A Mother-Daughter Dynamic
Alma is managed by a mother and daughter. Ellen Thomas gives the indomitable Pearl a basilisk glare but not maternal instincts, as she declares, 'the only thing I done wrong is to make children dat not worth nothing.' Ruby, played with exuberance by Cat White, runs a honeypot scam on tourists but does not intend to 'stay here in downtown hell.'
Family Tensions Erupt
When Pearl's long-abandoned son Diamond arrives, tensions seethe. The RSC's content warnings flag up incest, so it is no surprise when Ruby and Diamond catch each other's glance. She stands in golden lamplight, and he draws close, moth to flame. Martins Imhangbe's towering Diamond moves in an unhurried, proprietary roll, teetering and then rising on his toes.
Political Undercurrents
Laird captures a country on the febrile brink of change. Nationalist Eric Williams, later the independent island's first prime minister, is standing for election, urging voters to reject the claims of British rule and American economic encroachment. Calypsos with a satirical snap play between scene changes.

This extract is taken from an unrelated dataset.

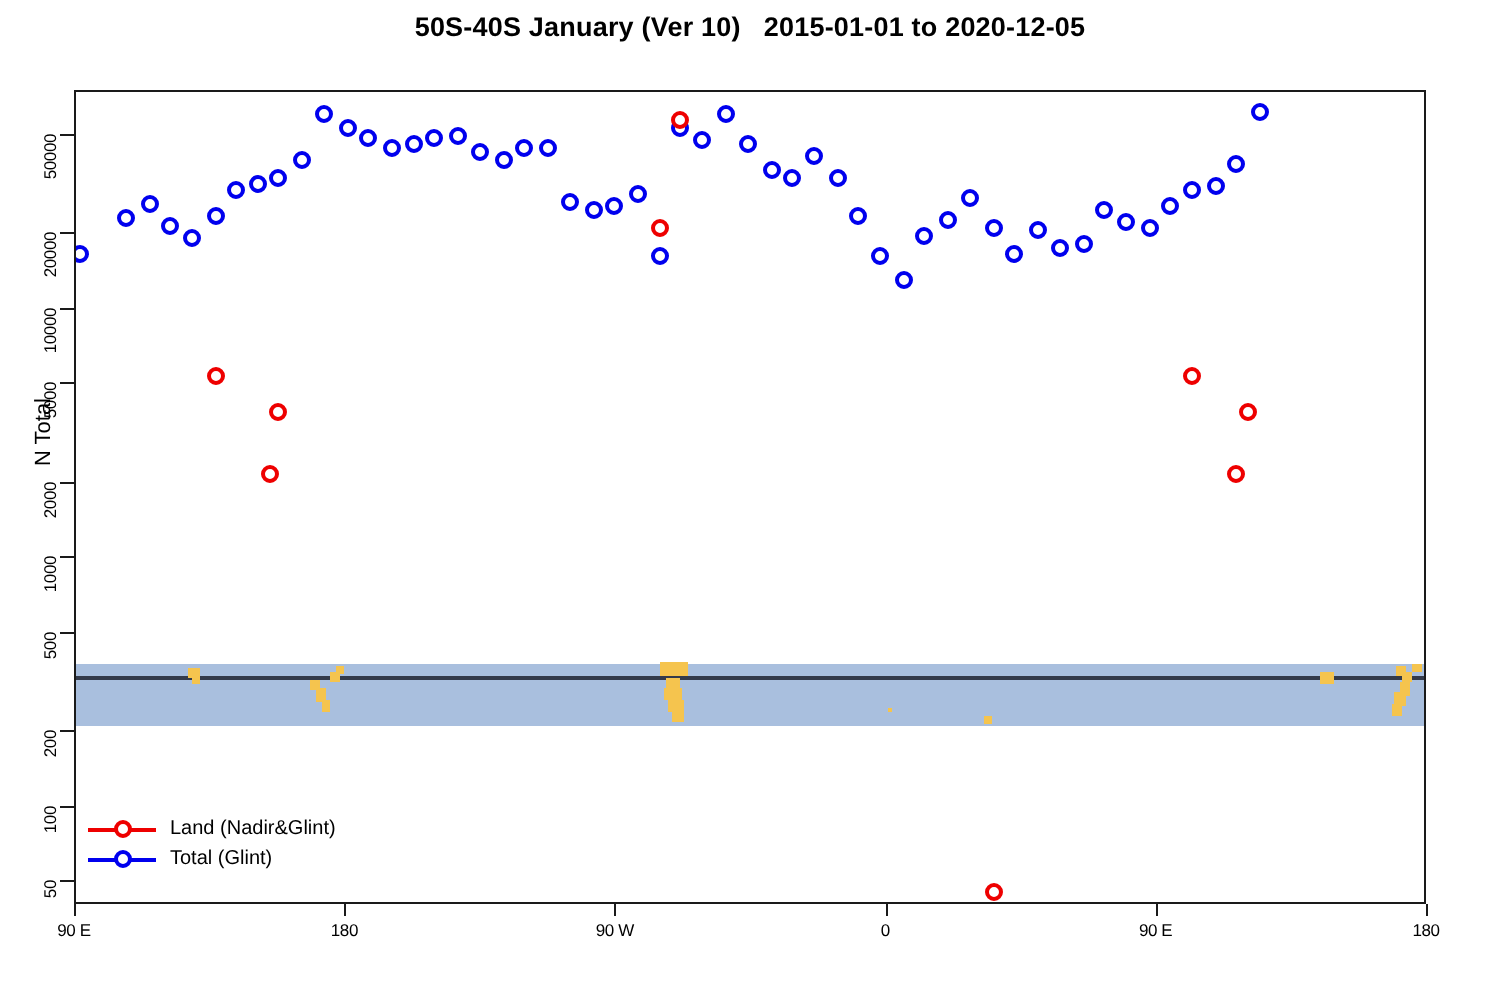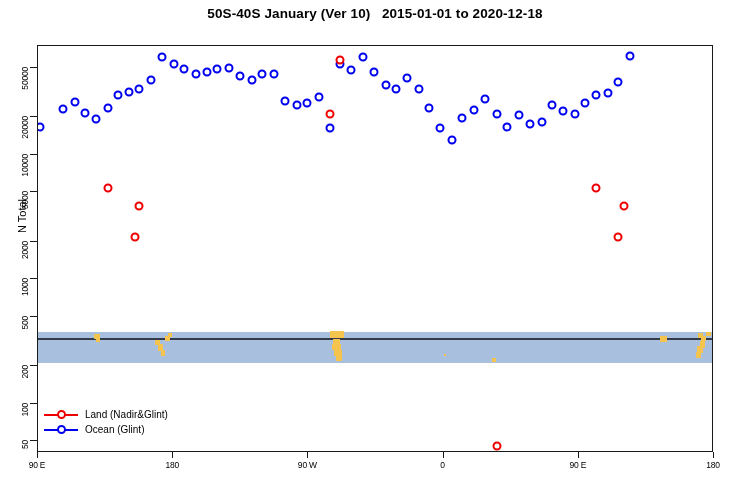"50S-40S January (Ver 10) 2015-01-01" div { text: 2020-12-18 -> 2020-12-05 }
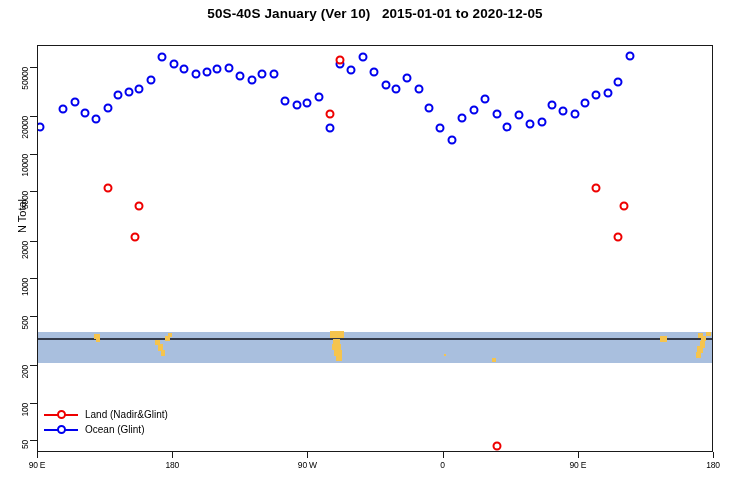"Ocean (Glint)" div.lgtxt { text: Ocean -> Total }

Alma stands for the country itself: worked by Trinidadians but British-owned and exploited by Yankee might. The elderly English owner is an orotund bore, patronising Pearl as 'my tropical nightingale' and Ruby as 'a beautiful bauble.' But Pearl is ready for independence, declaring, 'That wind is blowing like it's kite season!'
Need for Refinement
Laird's first staged play, runner-up for the Verity Bargate award, still feels in need of another draft. Plot and emotion are dialled up to 11 but do not shake you as they might. A different production might ignite the dialogue's crackle; Justin Audibert's heavy-handed direction sloshes in music to underscore emotive speeches and ambles towards the flickering redemption that might break the cycle of personal and political history.
Atmospheric Design
'Driftwood' is steeped in atmosphere, enhanced by Simon Spencer's lighting: amber gliding over ink-blue walls, or dunking late-night confessions in an eerie moss green. The best of Laird's writing is equally vivid: the tang of sour memory, the detail of dreams betrayed.
The play runs at the Other Place, Stratford-upon-Avon until 30 May, then at the Kiln theatre, London from 3 June to 4 July.